Quantitative metrics can usually be collected from alerting systems, bug trackers, and task management systems. Here are a few examples of quantitative metrics we are tracking on our team:

  • the number of alerts
  • the number of tasks
  • the number of alerts outside the working hours
  • the noisiest alerts, tracked by alert ID

As quantitative metrics are collected automatically, we built a dashboard to show them in an easy-to-understand way. Keeping historical data allows us to track trends.

Qualitative metrics

Qualitative metrics are opinions about the shift from the person ending the shift. Using qualitative metrics in addition to quantitative metrics is necessary because numbers are sometimes misleading. Here is an example: handling a dozen tasks that can be closed almost immediately without much effort is easier than collaborating with a few teams to investigate a hard-to-reproduce customer report. However, considering only how many tasks each on-call got during their shift, the first shift appears heavier than the second.

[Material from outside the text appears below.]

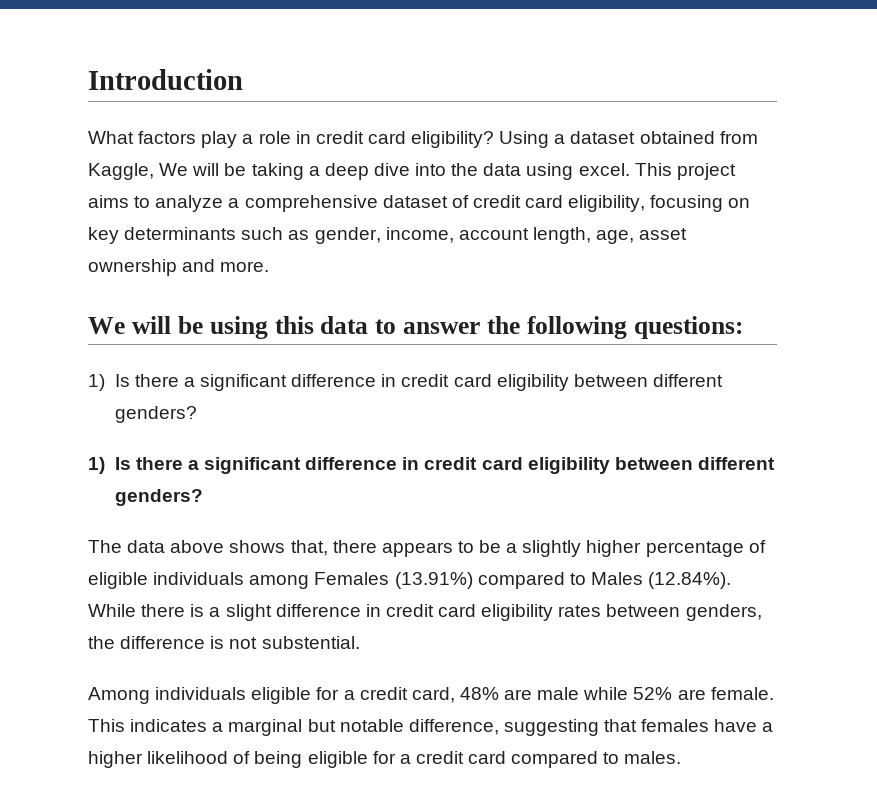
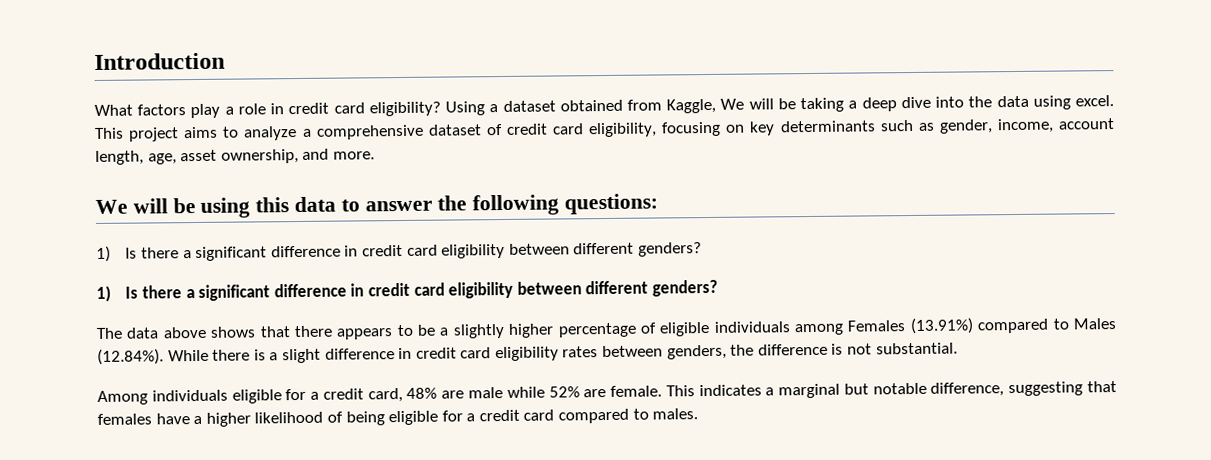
- This project aims to analyze a comprehensive dataset of credit card eligibility, focusing on key determinants such as gender, income, account length, age, asset ownership and more.
+ This project aims to analyze a comprehensive dataset of credit card eligibility, focusing on key determinants such as gender, income, account length, age, asset ownership, and more.
- The data above shows that, there appears to be a slightly higher percentage of eligible individuals among Females (13.91%) compared to Males (12.84%). While there is a slight difference in credit card eligibility rates between genders, the difference is not substential.
+ The data above shows that there appears to be a slightly higher percentage of eligible individuals among Females (13.91%) compared to Males (12.84%). While there is a slight difference in credit card eligibility rates between genders, the difference is not substantial.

On our team, each person going off-call fills out an On-call survey that is part of the On-call report. Here are some of the questions from the survey:

  • Rate your on-call experience from 1 to 10 (1: easy, 10: horrible)
  • Rate your experience with resources available for resolving on-call issues (e.g., runbooks, documentation, tools, etc.) from 1 to 10 (1: no resources or very poor resources, 10: excellent resources that helped solve issues quickly)
  • How much time did you spend on urgent activities like alerts, fire fighting, etc. (0%-100%)?
  • How much time did you spend on non-urgent activities like non-urgent tasks, noise, etc. (0%-100%)?
  • Additional comments (free flow)

We’ve been conducting this survey for a couple of years now. One interesting observation I made is that it is not uncommon for a horrible shift for one person to be decent for someone else. Experienced on-calls usually rate their shifts easier than developers who just finished their first shift. This is understandable. We still treat all opinions equally—improving the on-call quality for one person improves it for everyone.

The Additional comments question is my favorite as it provides insights no other metric can capture.

Call to Action

If being on-call is part of your team’s responsibilities and you don’t monitor it, I highly encourage you to start doing so. Even a simple monitoring system will tell you a lot about your on-call and allow you to improve it by addressing the most annoying issues.